Ses yeux brillaient, attentifs.

—  … il y a cent vingt-sept ans. J’en avais alors trente. L’expédition … J’étais pilote de l’expédition vers Fomalhaut. C’est à vingt-trois années-lumière d’ici. Nous avons fait le voyage en cent vingt-sept années de temps terrestre et en dix ans de temps relatif. Nous sommes rentrés il y a quatre jours … Prométhée — mon vaisseau — est resté sur Luna. Je viens d’en arriver. C’est tout.

Elle me regardait muette. Ses lèvres oougèrent, s’écartèrent, se refermèrent … Qu’y avait-il dans son regard ? La surprise ? L’admiration ? Ou la peur ?

— Pourquoi ne dis-tu rien ? demandai-je. Je dus toussoter.

— Alors … quel âge as-tu vraiment ?

Je souris mais ce n’était pas un sourire gai.

— Qu’est-ce que ça veut dire « vraiment » ? Biologiquement j’en ai quarante et selon les calendriers terrestres — cent cinquante-sept …

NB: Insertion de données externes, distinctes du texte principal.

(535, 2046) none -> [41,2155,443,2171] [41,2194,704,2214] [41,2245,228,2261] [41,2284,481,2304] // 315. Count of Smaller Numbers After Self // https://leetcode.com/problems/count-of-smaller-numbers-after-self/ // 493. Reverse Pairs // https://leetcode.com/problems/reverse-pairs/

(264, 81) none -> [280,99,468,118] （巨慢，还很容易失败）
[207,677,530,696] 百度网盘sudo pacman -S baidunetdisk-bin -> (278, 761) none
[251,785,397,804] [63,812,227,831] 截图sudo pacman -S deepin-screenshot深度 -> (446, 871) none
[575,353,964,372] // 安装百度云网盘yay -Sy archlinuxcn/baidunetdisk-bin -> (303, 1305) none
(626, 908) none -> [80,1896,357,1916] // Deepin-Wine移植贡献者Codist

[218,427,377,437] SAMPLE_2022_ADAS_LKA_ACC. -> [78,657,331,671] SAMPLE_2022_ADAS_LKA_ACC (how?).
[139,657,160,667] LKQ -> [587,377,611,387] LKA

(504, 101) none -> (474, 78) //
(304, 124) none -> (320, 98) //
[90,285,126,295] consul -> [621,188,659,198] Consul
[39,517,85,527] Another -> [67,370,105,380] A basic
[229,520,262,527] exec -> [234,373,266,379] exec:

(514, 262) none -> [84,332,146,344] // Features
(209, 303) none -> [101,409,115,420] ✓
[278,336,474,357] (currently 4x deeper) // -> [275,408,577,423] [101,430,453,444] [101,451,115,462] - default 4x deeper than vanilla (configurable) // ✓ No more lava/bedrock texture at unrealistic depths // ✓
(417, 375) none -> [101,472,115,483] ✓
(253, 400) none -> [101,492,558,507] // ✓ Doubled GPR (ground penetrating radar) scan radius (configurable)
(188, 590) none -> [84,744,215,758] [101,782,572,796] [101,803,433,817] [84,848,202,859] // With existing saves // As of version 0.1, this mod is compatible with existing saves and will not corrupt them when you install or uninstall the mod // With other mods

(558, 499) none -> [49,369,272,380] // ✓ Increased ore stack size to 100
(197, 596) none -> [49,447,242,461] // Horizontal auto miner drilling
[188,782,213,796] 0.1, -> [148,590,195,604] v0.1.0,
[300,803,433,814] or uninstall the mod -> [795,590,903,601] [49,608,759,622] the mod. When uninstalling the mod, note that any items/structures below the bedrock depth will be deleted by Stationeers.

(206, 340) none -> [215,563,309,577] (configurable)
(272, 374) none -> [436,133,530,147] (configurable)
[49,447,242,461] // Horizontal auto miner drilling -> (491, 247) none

Un long silence et soudain :

— Est-ce qu’il y avait des femmes ?

— Attends, interrompis-je, tu as quelque chose à boire ?

— Comment ça ?

— Tu sais, quelque chose de fort … de l’alcool, un poison. On n’en boit plus ?

— Très rarement … répondit-elle tout bas, comme pensant à autre chose. Ses mains retombèrent lentement, s’immobilisèrent sur le tissu bleu métallisé de sa jupe.

— Je vais te donner … de l’anguehenne, veux-tu ? Ah ! c’est vrai, tu ne dois pas savoir ce que c’est.